Assume that $f: \mathbb{R}^n \rightarrow \mathbb{R}^n$ is $C^2$ with $\nabla f(x) = 0$ and $\nabla^2f(x)$ indefinite (with both positive and negative eigenvalue(s)) for some point $x\in \mathbb{R}^n$. Show that $f$ admits descent directions (in the weak sense) at $x$.
answer: Let $f: \mathbb{R}^n\rightarrow \mathbb{R}, C^2$ with $\nabla f(\textbf{x}) = 0$ (x is a stationary point) and $\nabla^2f(\textbf{x})$ is indefinite (x is a saddle point)

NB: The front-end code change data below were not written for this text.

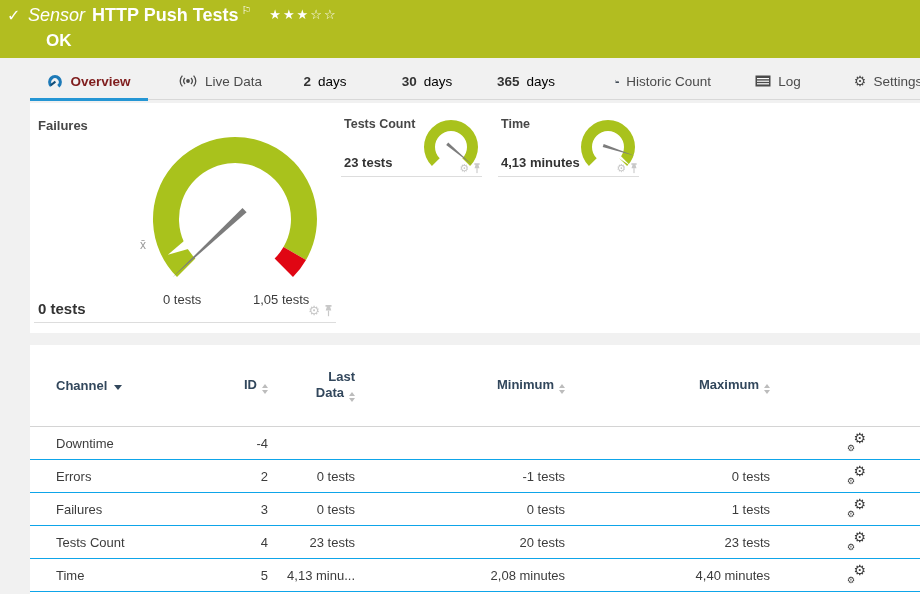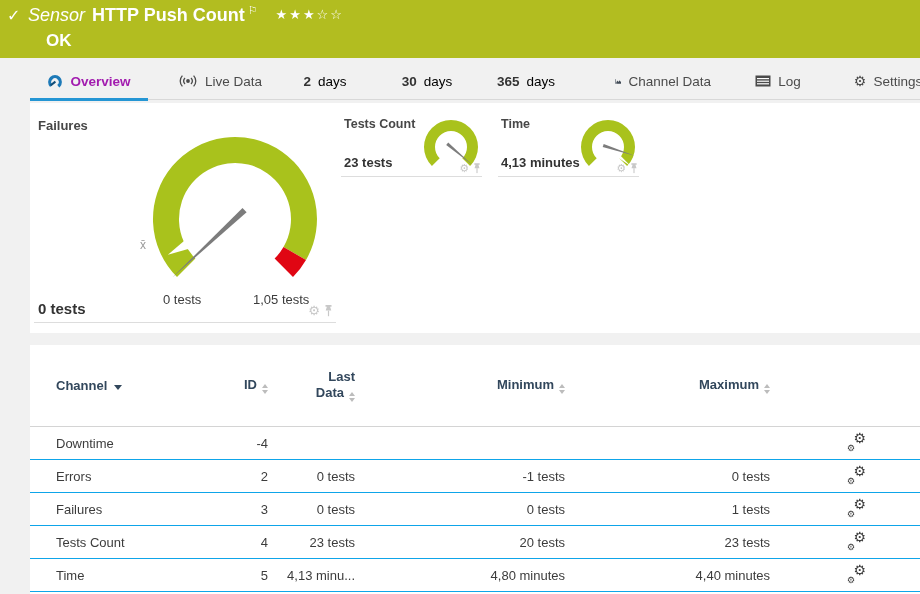--- a/index.html
+++ b/index.html
@@ -83,7 +83,7 @@
 <div class="topbar">
   <span class="check">✓</span>
   <div class="title-line">
-    <span class="kind">Sensor</span><span class="sname">HTTP Push Count</span><span class="flag">⚐</span><span class="stars">★★★☆☆</span>
+    <span class="kind">Sensor</span><span class="sname">HTTP Push Tests</span><span class="flag">⚐</span><span class="stars">★★★☆☆</span>
   </div>
   <div class="status">OK</div>
 </div>

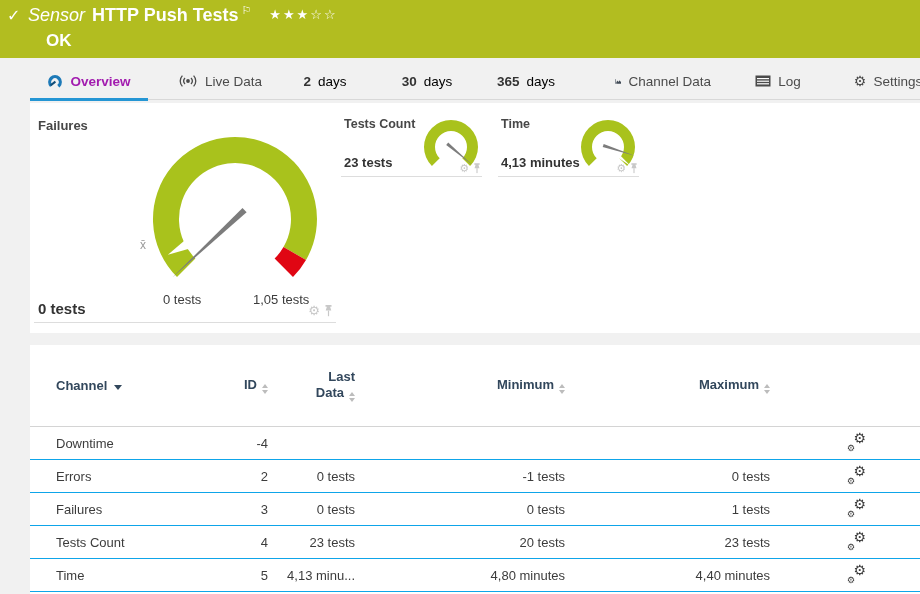--- a/index.html
+++ b/index.html
@@ -25,7 +25,7 @@
   .tabbar { position:absolute; top:62px; left:30px; right:0; height:38px; border-bottom:1px solid #d8d8d8; }
   .tab { position:absolute; top:0; height:38px; display:flex; align-items:center; justify-content:center;
          gap:7px; font-size:13.5px; color:#4b4b4b; cursor:pointer; white-space:nowrap; }
-  .tab.active { color:#a21caf; font-weight:700; }
+  .tab.active { color:#7f1d1d; font-weight:700; }
   .tab.active::after { content:""; position:absolute; left:0; right:0; bottom:-1px; height:3px; background:#2596d4; }
   .tab .num { font-weight:700; color:#333; }
   .tab .word { color:#000000; font-weight:400; }

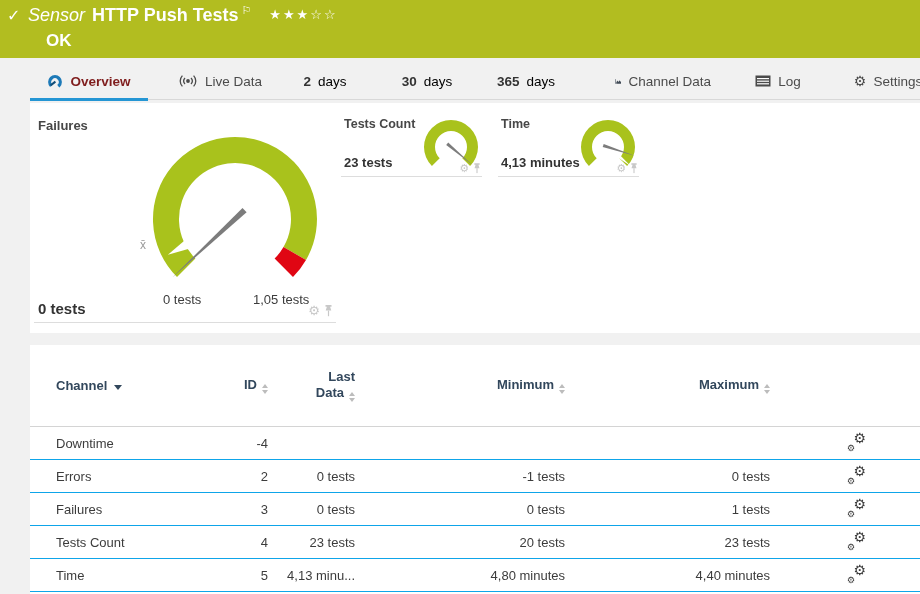--- a/index.html
+++ b/index.html
@@ -128,7 +128,7 @@
       <rect x="1" y="0" width="1.6" height="13" fill="#414b57"></rect>
       <path d="M3.5 13 L3.5 9.5 L6.5 4 L9.5 8 L12.5 3 L15 7.5 L16.8 5.5 L16.8 13 Z" fill="#414b57"></path>
     </svg>
-    <span>Channel Data</span>
+    <span>Historic Count</span>
   </div>
 
   <div class="tab" style="left:718px;width:60px;">

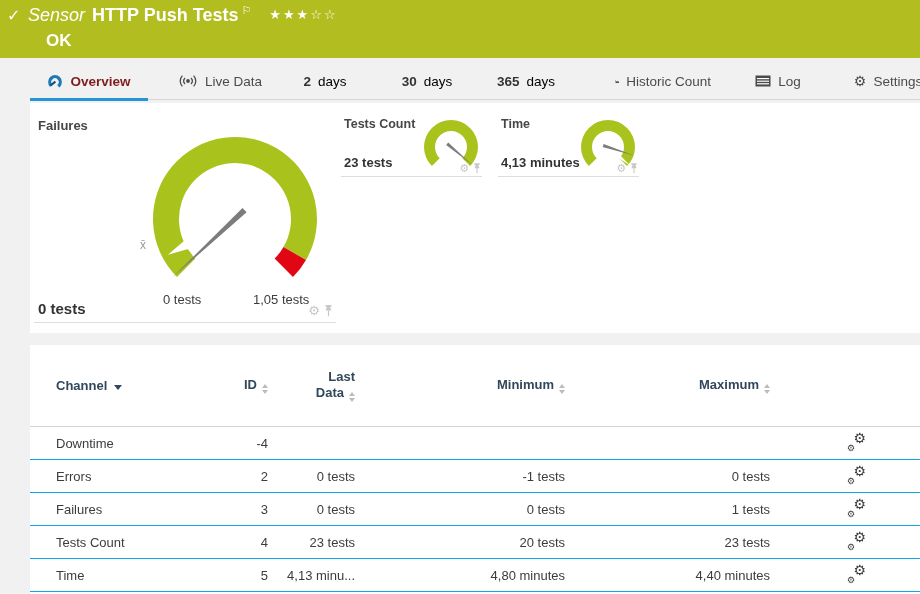--- a/index.html
+++ b/index.html
@@ -297,7 +297,7 @@
     <div>Time</div>
     <div class="c-right">5</div>
     <div class="c-right">4,13 minu...</div>
-    <div class="c-right">4,80 minutes</div>
+    <div class="c-right">2,08 minutes</div>
     <div class="c-right">4,40 minutes</div>
     <div class="chgear">
         <span class="g1">⚙</span>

A descent direction in the weak sense is defined as: $$ d\in \mathbb{R}^n, \exists \varepsilon >0, \forall \lambda \in (0,\varepsilon) \quad f(\textbf{x} + \lambda d) <f(\textbf{x}) $$ A second order Taylor expansion gives, for $\lambda \in \mathbb{R}$ and $\textbf{d}\in \mathbb{R}^n$ \begin{align*} f(\textbf{x} + \lambda \textbf{d}) &= f(\textbf{x}) + \underbrace{\lambda \nabla f(\textbf{x})^\top \textbf{d}}_{=0} + \lambda^2\textbf{d}^\top\nabla^2 f(\textbf{x})\textbf{d} + o(\|\lambda \textbf{d}\|^2)\\ &= f(\textbf{x}) + \lambda^2 \textbf{d}^\top\nabla^2f(\textbf{x})d+o(\lambda^2\|\textbf{d}\|^2) \end{align*} Let $\textbf{d}$ be a normed eigenvector associated to the eigenvalue $\alpha < 0$ of $\nabla^2f(\textbf{x})$. Then: $$ f(\textbf{x}+\lambda \textbf{d}) = f(\textbf{x}) + \lambda^2\alpha \underbrace{\|\textbf{d}\|^2}_{=1}+ o(\lambda^2) $$ As $o(\lambda^2)$ is negligible compared to $\lambda^2\alpha$ when $\lambda \rightarrow 0$, we know that $$ \exists \eta >0, \forall \lambda \leq \eta \qquad \|o(\lambda^2)\|< \|\alpha \lambda^2\| $$ So for $\lambda \leq \eta$ $$\underbrace{\lambda^2\alpha}_{<0} + \underbrace{o(\lambda^2)}_{?} <0 $$ Therefore $$f(\textbf{x} + \lambda \textbf{d}) = f(\textbf{x}) + \lambda^2\alpha + o(\lambda^2)<f(\textbf{x}) \quad \text{for } \lambda \in (0,\eta) $$ $f$ admits a descent direction in $\textbf{x}$
Here is my question: I have trouble understanding the following sentence: As $o(\lambda^2)$ is negligible compared to $\lambda^2\alpha$ when $\lambda \rightarrow 0$. It has probably to do with my lack of understanding of little o
Here is the definition I found:
Intuitively, the assertion "$f(x)$ is $o(g(x))$" (read "$f(x)$ is little-o of $(g(x))$") means that $g(x)$ grows much faster than $f(x)$.
Or
As $g(x)$ is nonzero, or at least becomes nonzero beyond a certain point, the relation $f(x) = o(g(x))$ is equivalent to $$ \lim_{x \to \inf}\frac{f(x)}{g(x)} = 0 $$
Those two definitions define the relationship of $f(x)$ and $g(x)$ when $x$ tends to infinity. In our case $x$ (or $\lambda$) tends to zero. How can we make a paralell?